### ASSIGNMENT
Find how many lines in the entries below carry the word "Calendar" and answer with only that figure.

......

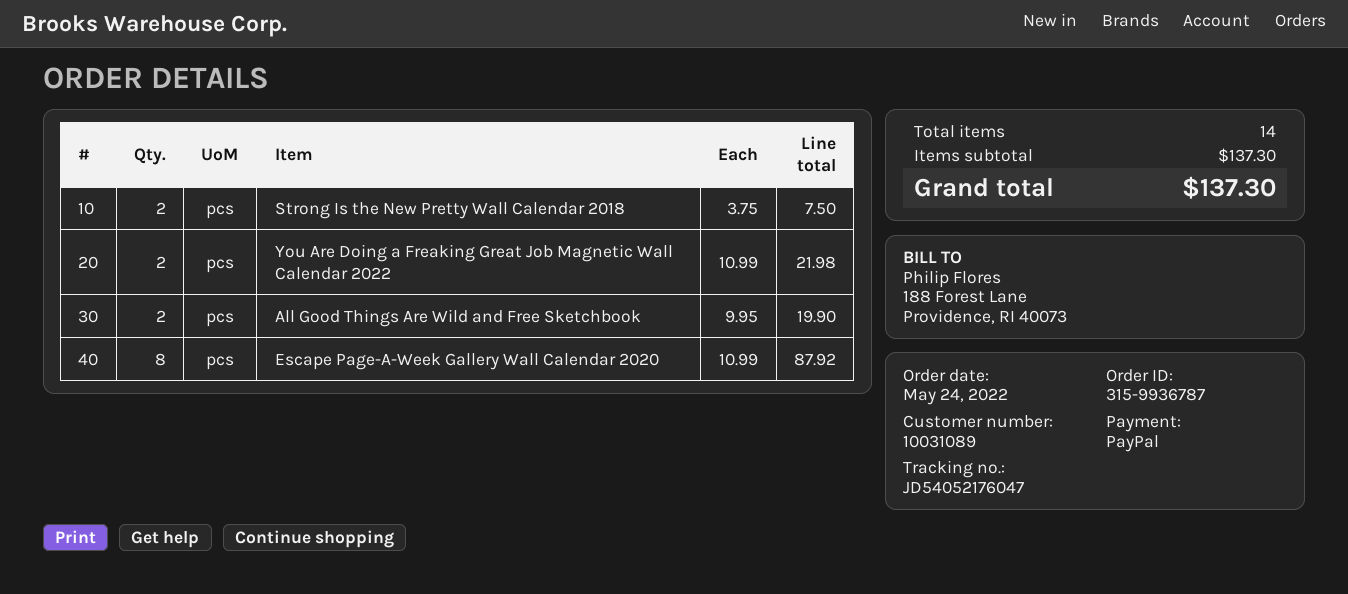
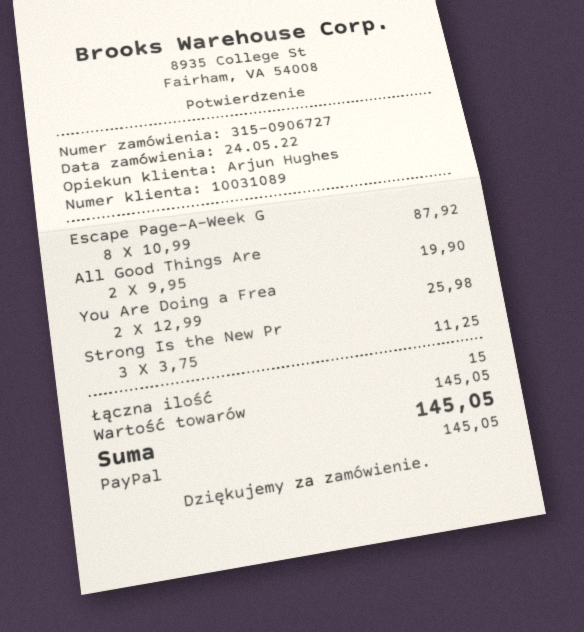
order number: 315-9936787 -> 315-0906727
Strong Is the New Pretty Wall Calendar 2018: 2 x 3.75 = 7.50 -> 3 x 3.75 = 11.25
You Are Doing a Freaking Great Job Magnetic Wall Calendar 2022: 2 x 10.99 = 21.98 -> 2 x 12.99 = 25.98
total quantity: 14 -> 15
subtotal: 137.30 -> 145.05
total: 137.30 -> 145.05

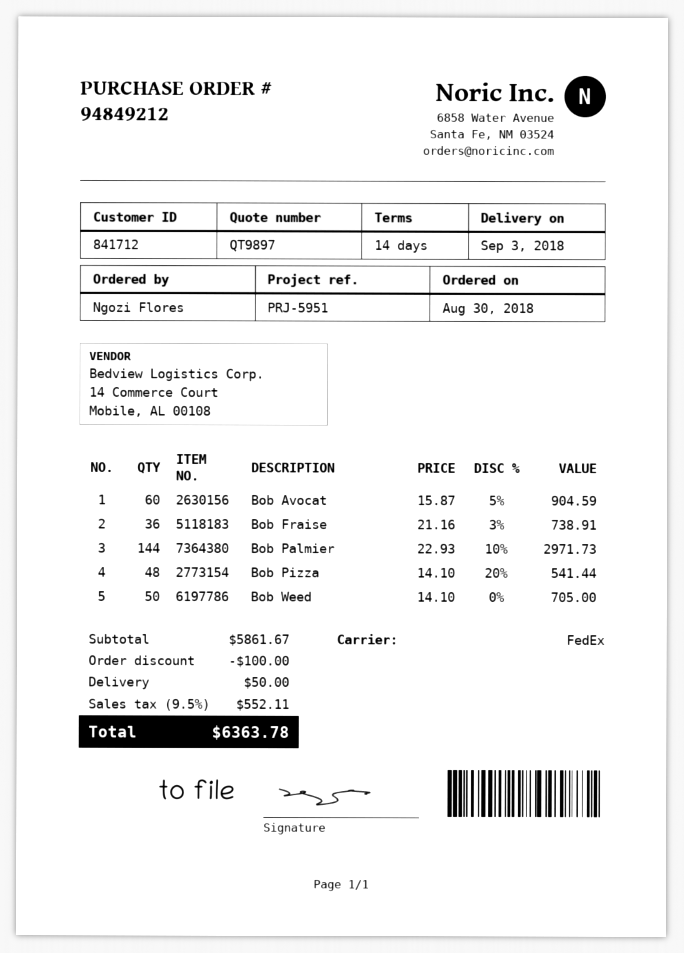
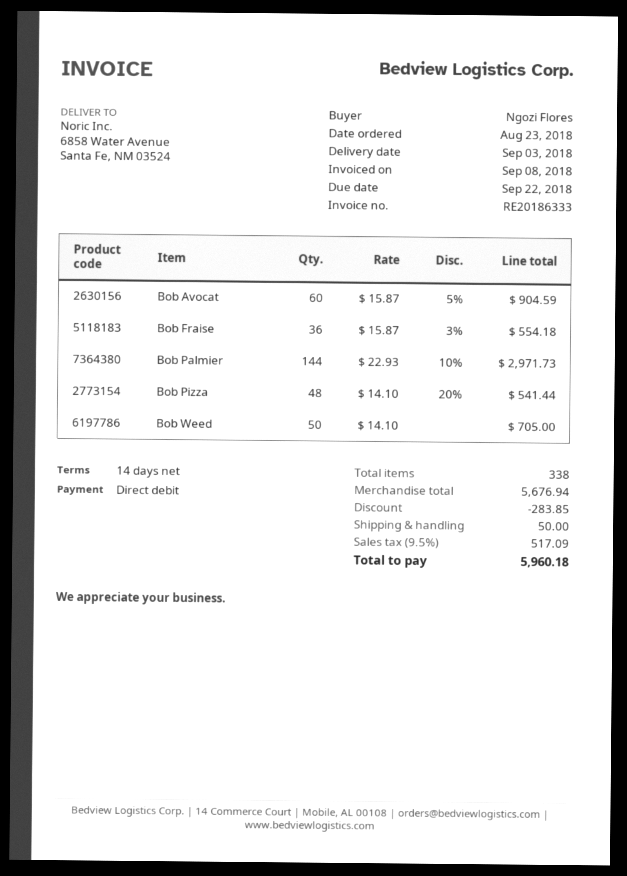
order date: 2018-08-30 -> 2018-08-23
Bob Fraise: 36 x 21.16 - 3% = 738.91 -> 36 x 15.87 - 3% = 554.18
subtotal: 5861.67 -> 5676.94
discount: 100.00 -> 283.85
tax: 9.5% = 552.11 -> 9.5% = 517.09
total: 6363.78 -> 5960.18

......

### ANSWER TO THE PROBLEM
2